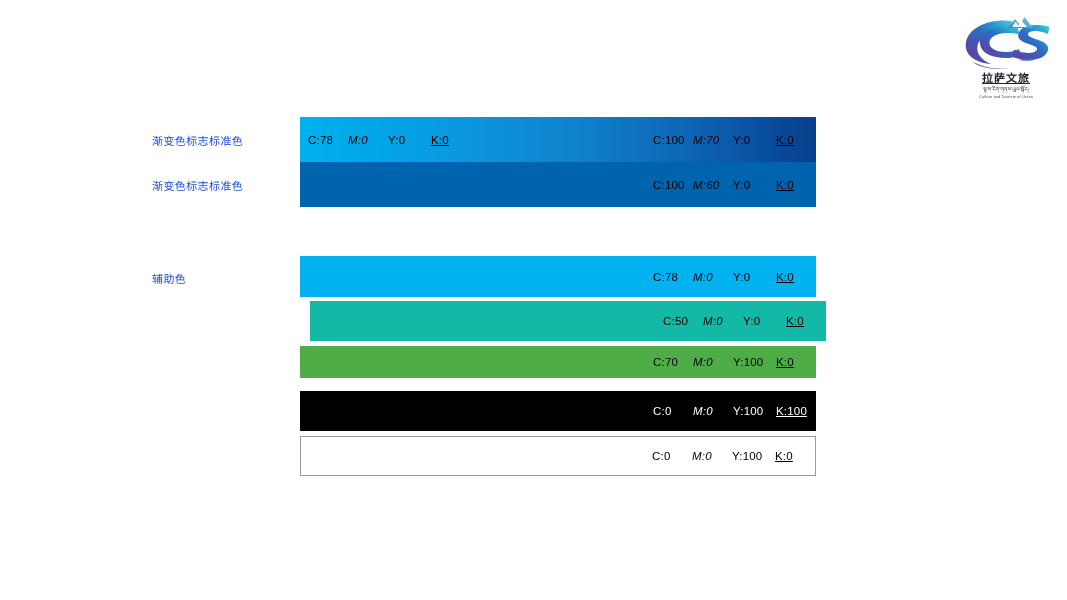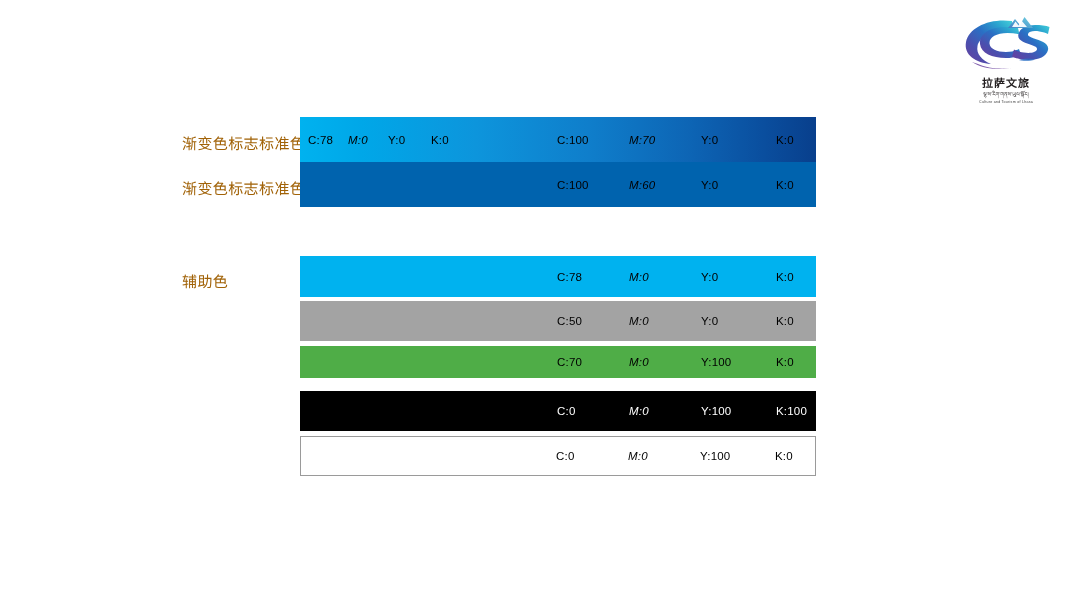--- a/index.html
+++ b/index.html
@@ -34,22 +34,23 @@
     height: 58px;
     display: block;
   }
   .logo-cn {
     font-family: "DejaVu Sans", sans-serif;
     font-size: 11px;
     font-weight: 700;
     letter-spacing: 1px;
     color: #231f20;
     line-height: 1.05;
-    margin-top: 6px;
-    white-space: nowrap;
+    margin-top: 1px;
+    white-space: nowrap;
+    text-decoration: underline;
   }
   .logo-ti {
     font-family: "DejaVu Sans", sans-serif;
     font-size: 5px;
     color: #231f20;
     line-height: 1.1;
     margin-top: 2px;
     white-space: nowrap;
     transform: scaleX(1.05);
   }
@@ -67,26 +68,25 @@
     position: absolute;
     left: 0;
     top: 0;
     width: 1067px;
     height: 600px;
   }
 
   .row-label {
     position: absolute;
     font-family: "DejaVu Sans", "Liberation Sans", sans-serif;
-    font-size: 15px;
+    font-size: 11px;
     font-weight: 500;
-    color: #a16207;
+    color: #1d4ed8;
     white-space: nowrap;
     letter-spacing: 0.4px;
-    margin-left: 30px;
   }
 
   .bar {
     position: absolute;
     left: 300px;
     width: 516px;
     box-sizing: border-box;
     display: flex;
     align-items: center;
   }
@@ -99,32 +99,31 @@
     font-weight: 400;
     letter-spacing: 0.2px;
     white-space: nowrap;
   }
   .cmyk span {
     display: inline-block;
   }
   .cmyk .c { width: 40px; }
   .cmyk .m { width: 40px; font-style: italic; }
   .cmyk .y { width: 43px; }
-  .cmyk .k { width: 34px; }
+  .cmyk .k { width: 34px; text-decoration: underline; }
 
   
   .cmyk-left {
     position: absolute;
     left: 8px;
   }
   
   .cmyk-right {
     position: absolute;
     right: 6px;
-    gap: 32px;
   }
 
   .txt-dark  { color: #000000; }
   .txt-light { color: #ffffff; }
 
   
   #bar-gradient {
     top: 117px;
     height: 45px;
     background: linear-gradient(to right,
@@ -142,21 +141,22 @@
     background: #0063ae;
   }
   #bar-aux-cyan {
     top: 256px;
     height: 41px;
     background: #00b2ef;
   }
   #bar-aux-lightblue {
     top: 301px;
     height: 40px;
-    background: #a3a3a3;
+    background: #14b8a6;
+    margin-left: 10px;
   }
   #bar-aux-green {
     top: 346px;
     height: 32px;
     background: #4fad47;
   }
   #bar-aux-black {
     top: 391px;
     height: 40px;
     background: #000000;

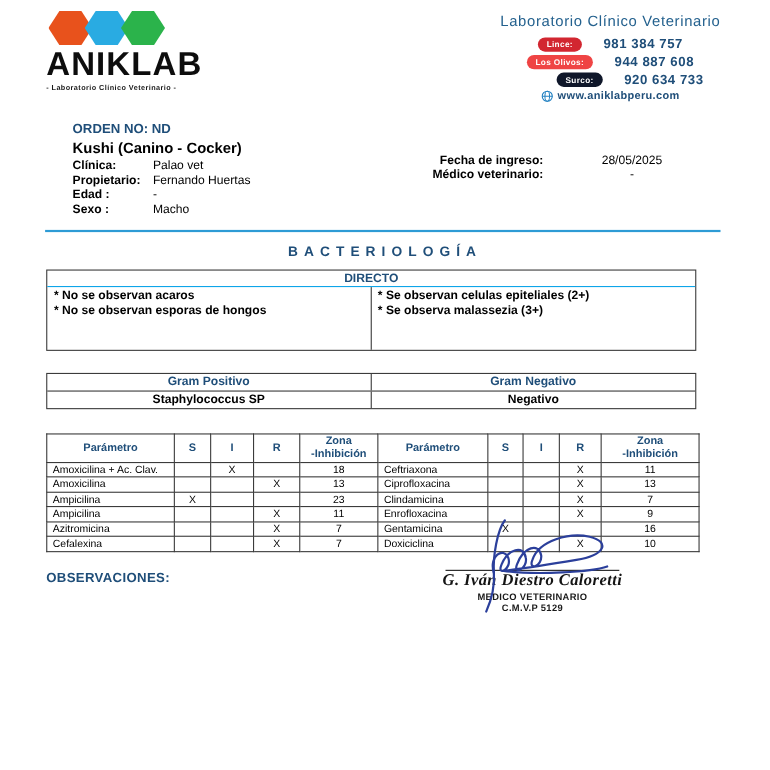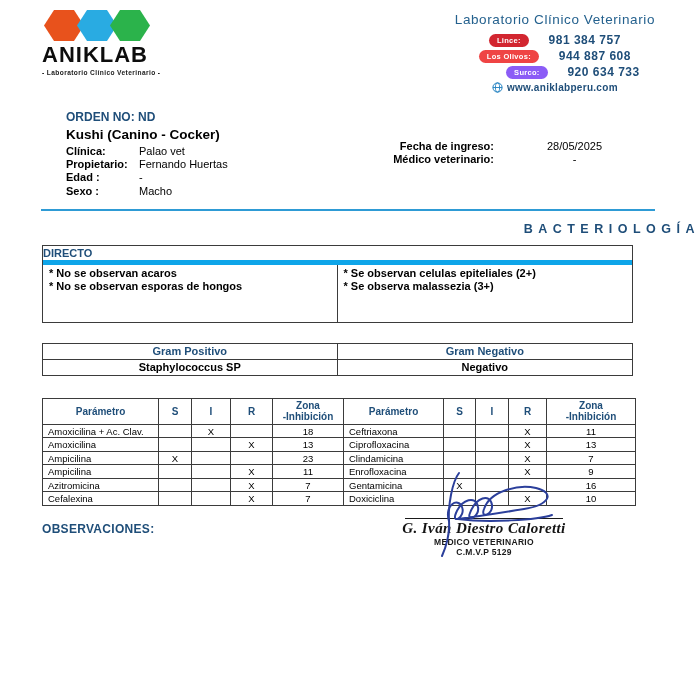--- a/index.html
+++ b/index.html
@@ -7,21 +7,21 @@
   .page {
     position:relative; width:700px; height:700px; background:#fff;
     font-family:"Liberation Sans", sans-serif; color:#000; overflow:hidden;
   }
   
   .header { display:flex; justify-content:space-between; padding:10px 45px 0 42px; }
   .logo-block { width:150px; }
   .hex-row { display:flex; margin-left:2px; }
   .hex { width:40px; height:31px; margin-right:-7px;
     clip-path:polygon(25% 0,75% 0,100% 50%,75% 100%,25% 100%,0 50%); }
-  .logo-word { font-size:22px; font-weight:800; letter-spacing:1px; color:#0d0d0d; margin-top:1px; }
+  .logo-word { font-size:30px; font-weight:800; letter-spacing:1px; color:#0d0d0d; margin-top:1px; }
   .logo-tagline { font-size:6.6px; font-weight:bold; color:#1a1a1a; letter-spacing:.4px; margin-top:1px; }
   .contact-block { text-align:right; padding-top:2px; }
   .contact-title { font-size:13.5px; color:#24618E; letter-spacing:.6px; margin-bottom:6px; }
   .phone-row { display:flex; justify-content:center; align-items:center; margin-bottom:2px; }
   .badge { display:inline-block; border-radius:7px; color:#fff; font-size:7.5px; font-weight:bold;
     padding:2px 8px; letter-spacing:.3px; }
   .phone-num { font-size:12px; font-weight:bold; color:#1F4E79; width:92px; text-align:right; letter-spacing:.5px; }
   .web-row { display:flex; justify-content:center; align-items:center; margin-top:3px; gap:4px; }
   .web-text { font-size:10px; font-weight:bold; color:#1F4E79; letter-spacing:.3px; }
   
@@ -30,27 +30,27 @@
   .order-no { font-size:12px; font-weight:bold; color:#1F4E79; margin-bottom:3px; }
   .patient { font-size:13.5px; font-weight:bold; color:#000; margin-bottom:3px; }
   .f-row { display:flex; font-size:11px; line-height:13.2px; }
   .f-label { font-weight:bold; width:73px; }
   .order-right { flex:1; padding-top:30px; }
   .f-row-r { display:flex; font-size:11px; line-height:13.2px; }
   .f-label-r { font-weight:bold; width:128px; text-align:right; }
   .f-value-r { flex:1; text-align:center; }
   
   .divider { border-top:2px solid #2E9BD5; margin:11px 45px 0 41px; }
-  .section-title { text-align:right; font-size:12.5px; font-weight:bold; color:#1F4E79;
+  .section-title { text-align:center; font-size:12.5px; font-weight:bold; color:#1F4E79;
     letter-spacing:5.5px; margin-top:11px; }
   
   .content { padding:0 45px 0 42px; }
   .box-table { border:1.5px solid #3b3b3b; width:591px; margin-top:9px; }
-  .box-head { text-align:left; font-size:11px; font-weight:bold; color:#1F4E79;
-    border-bottom:5px solid #0ea5e9; padding:1px 0; }
+  .box-head { text-align:center; font-size:11px; font-weight:bold; color:#1F4E79;
+    border-bottom:1px solid #0ea5e9; padding:1px 0; }
   .box-body { display:flex; min-height:57px; }
   .box-cell { width:50%; padding:2px 6px; font-size:11px; font-weight:bold; line-height:13.5px; }
   .box-cell.left { border-right:1px solid #3b3b3b; }
   .gram-table { border:1.5px solid #3b3b3b; width:591px; margin-top:20px; }
   .gram-row { display:flex; }
   .gram-row.hdr { border-bottom:1px solid #3b3b3b; }
   .gram-cell { width:50%; text-align:center; font-size:11px; font-weight:bold; padding:1.5px 0; }
   .gram-row.hdr .gram-cell { color:#1F4E79; }
   .gram-cell.left { border-right:1px solid #3b3b3b; }
   
@@ -90,21 +90,21 @@
       <div class="contact-title">Laboratorio Clínico Veterinario</div>
       <div class="phone-row">
         <span class="badge" style="background-color: rgb(210, 38, 48);">Lince:</span>
         <span class="phone-num">981 384 757</span>
       </div>
       <div class="phone-row">
         <span class="badge" style="background-color: #ef4444;">Los Olivos:</span>
         <span class="phone-num">944 887 608</span>
       </div>
       <div class="phone-row">
-        <span class="badge" style="background-color: #8b5cf6; margin-left: 36px;">Surco:</span>
+        <span class="badge" style="background-color: #0f172a; margin-left: 36px;">Surco:</span>
         <span class="phone-num">920 634 733</span>
       </div>
       <div class="web-row">
         <svg class="globe" width="11" height="11" viewBox="0 0 11 11">
           <circle cx="5.5" cy="5.5" r="4.6" fill="none" stroke="#1F7FC0" stroke-width="1"></circle>
           <ellipse cx="5.5" cy="5.5" rx="2.1" ry="4.6" fill="none" stroke="#1F7FC0" stroke-width="0.9"></ellipse>
           <line x1="0.9" y1="5.5" x2="10.1" y2="5.5" stroke="#1F7FC0" stroke-width="0.9"></line>
         </svg>
         <span class="web-text">www.aniklabperu.com</span>
       </div>

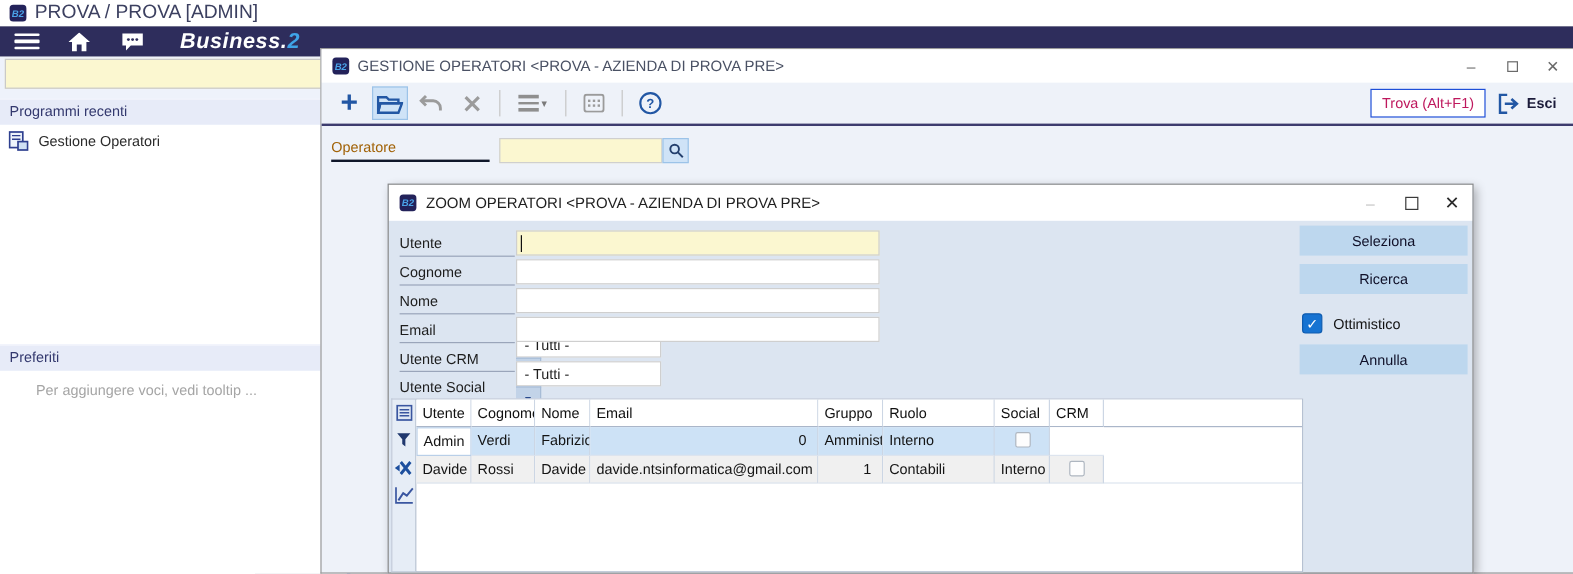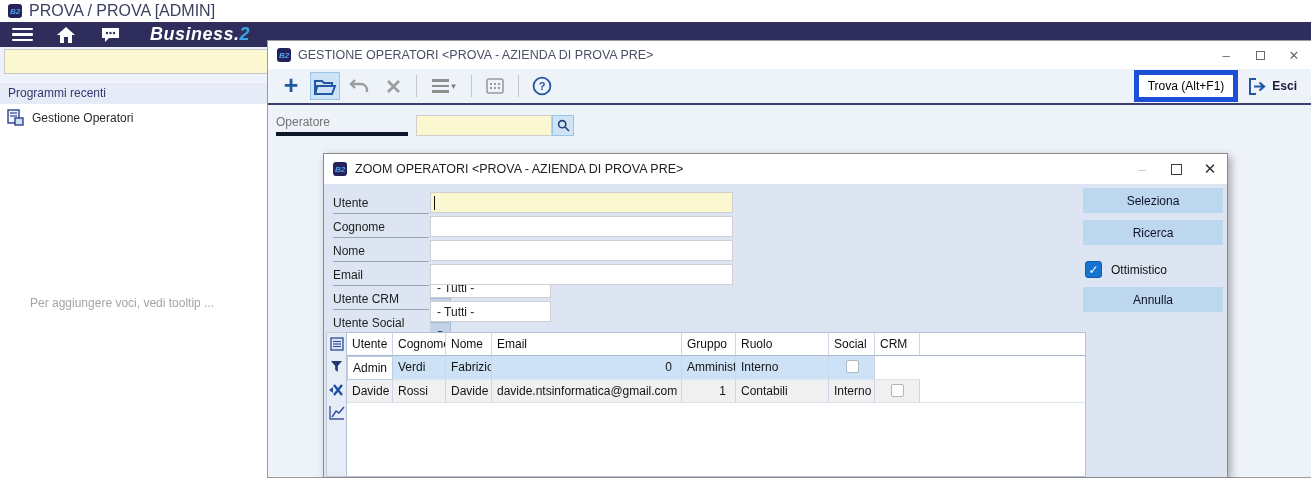--- a/index.html
+++ b/index.html
@@ -43,25 +43,25 @@
   .sq { width:9px; height:9px; border:1px solid #6a6a6a; display:inline-block; }
   .sq.dark { border-color:#3a3a3a; }
   .win-toolbar { height:36px; display:flex; align-items:center; gap:4px; padding:0 8px; border-bottom:2px solid #3d3c6e; background:#eef2f9; }
   .tb-btn { width:30px; height:28px; display:flex; align-items:center; justify-content:center; cursor:pointer; border:1px solid transparent; }
   .tb-btn.active { background:#cfe3f7; border:1px solid #9cc3e8; }
   .tb-plus { color:#2257a4; font-size:25px; font-weight:bold; line-height:20px; padding-bottom:3px; }
   .tb-sep { width:1px; height:22px; background:#c6c6c6; margin:0 4px; }
   .menu-bars div { width:17px; height:2.5px; background:#8f8f8f; margin:3px 0; }
   .caret-sm { color:#7a7a7a; font-size:9px; margin-left:2px; }
   .toolbar-right { margin-left:auto; display:flex; align-items:center; gap:10px; }
-  .trova-box { background:#fff; border:5px solid #1d4ed8; padding:4px 9px; color:#000000; cursor:pointer;margin-left:32px; }
+  .trova-box { background:#fff; border:1px solid #1d4ed8; padding:4px 9px; color:#be185d; cursor:pointer;margin-left:32px; }
   .esci-btn { display:flex; align-items:center; gap:5px; cursor:pointer; color:#1b1b3a; font-weight:bold; padding-right:6px; }
   .gwin-content { position:relative; height:calc(100% - 66px); }
   .op-row { display:flex; align-items:center; padding:10px 0 0 8px; }
-  .op-label { width:132px; border-bottom:4px solid #0f172a; padding-bottom:3px; color:#737373; }
+  .op-label { width:132px; border-bottom:2px solid #0f172a; padding-bottom:3px; color:#a16207; }
   .op-input { width:136px; height:21px; background:#fbf7d0; border:1px solid #cfcfcf; margin-left:8px; }
   .mini-btn { width:22px; height:21px; background:#cfe3f7; border:1px solid #9cc3e8; display:flex;
     align-items:center; justify-content:center; cursor:pointer; }
 
   
   .modal { position:absolute; left:323px; top:153px; width:905px; height:325px; background:#dce5f1;
     border:1px solid #8b8b8b; box-shadow:3px 3px 8px rgba(0,0,0,.3); z-index:3; overflow:hidden; }
   .modal-titlebar { height:30px; background:#fff; display:flex; align-items:center; gap:8px; padding-left:9px; }
   .modal-title { color:#1f1f1f; font-size:12.5px; }
   .modal-ctl-dim { color:#c2c2c2; }
@@ -146,20 +146,21 @@
     <div class="side-item">
       <svg width="17" height="17" viewBox="0 0 17 17">
           <rect x="1" y="1" width="11" height="13" fill="#eef4fb" stroke="#2e3f8f" stroke-width="1.4"></rect>
           <line x1="3" y1="4" x2="10" y2="4" stroke="#2e3f8f" stroke-width="1.2"></line>
           <line x1="3" y1="7" x2="10" y2="7" stroke="#2e3f8f" stroke-width="1.2"></line>
           <rect x="8" y="9" width="8" height="7" fill="#cfe0f4" stroke="#2e3f8f" stroke-width="1.4"></rect>
         </svg>
       <span class="lbl">Gestione Operatori</span>
     </div>
   </div>
+  <div class="side-header">Preferiti</div>
   <div class="side-list fav">
     <div class="side-hint">Per aggiungere voci, vedi tooltip ...</div>
   </div>
 </div>
 
 <div class="gwin">
   <div class="win-titlebar">
     <div class="b2-badge">B2</div>
     <div class="win-title">GESTIONE OPERATORI &lt;PROVA - AZIENDA DI PROVA PRE&gt;</div>
     <div class="win-controls">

···

=== Exercise objective ===
In the data above, find the line with "display: inline-block;" and the line with "top: 301px;". Retype both, plus every line between them, exactly.

=== Solution to this exercise ===
     display: inline-block;
   }
   .cmyk .c { width: 40px; }
   .cmyk .m { width: 40px; font-style: italic; }
   .cmyk .y { width: 43px; }
-  .cmyk .k { width: 34px; }
+  .cmyk .k { width: 34px; text-decoration: underline; }
 
   
   .cmyk-left {
     position: absolute;
     left: 8px;
   }
   
   .cmyk-right {
     position: absolute;
     right: 6px;
-    gap: 32px;
   }
 
   .txt-dark  { color: #000000; }
   .txt-light { color: #ffffff; }
 
   
   #bar-gradient {
     top: 117px;
     height: 45px;
     background: linear-gradient(to right,
@@ -142,21 +141,22 @@
     background: #0063ae;
   }
   #bar-aux-cyan {
     top: 256px;
     height: 41px;
     background: #00b2ef;
   }
   #bar-aux-lightblue {
     top: 301px;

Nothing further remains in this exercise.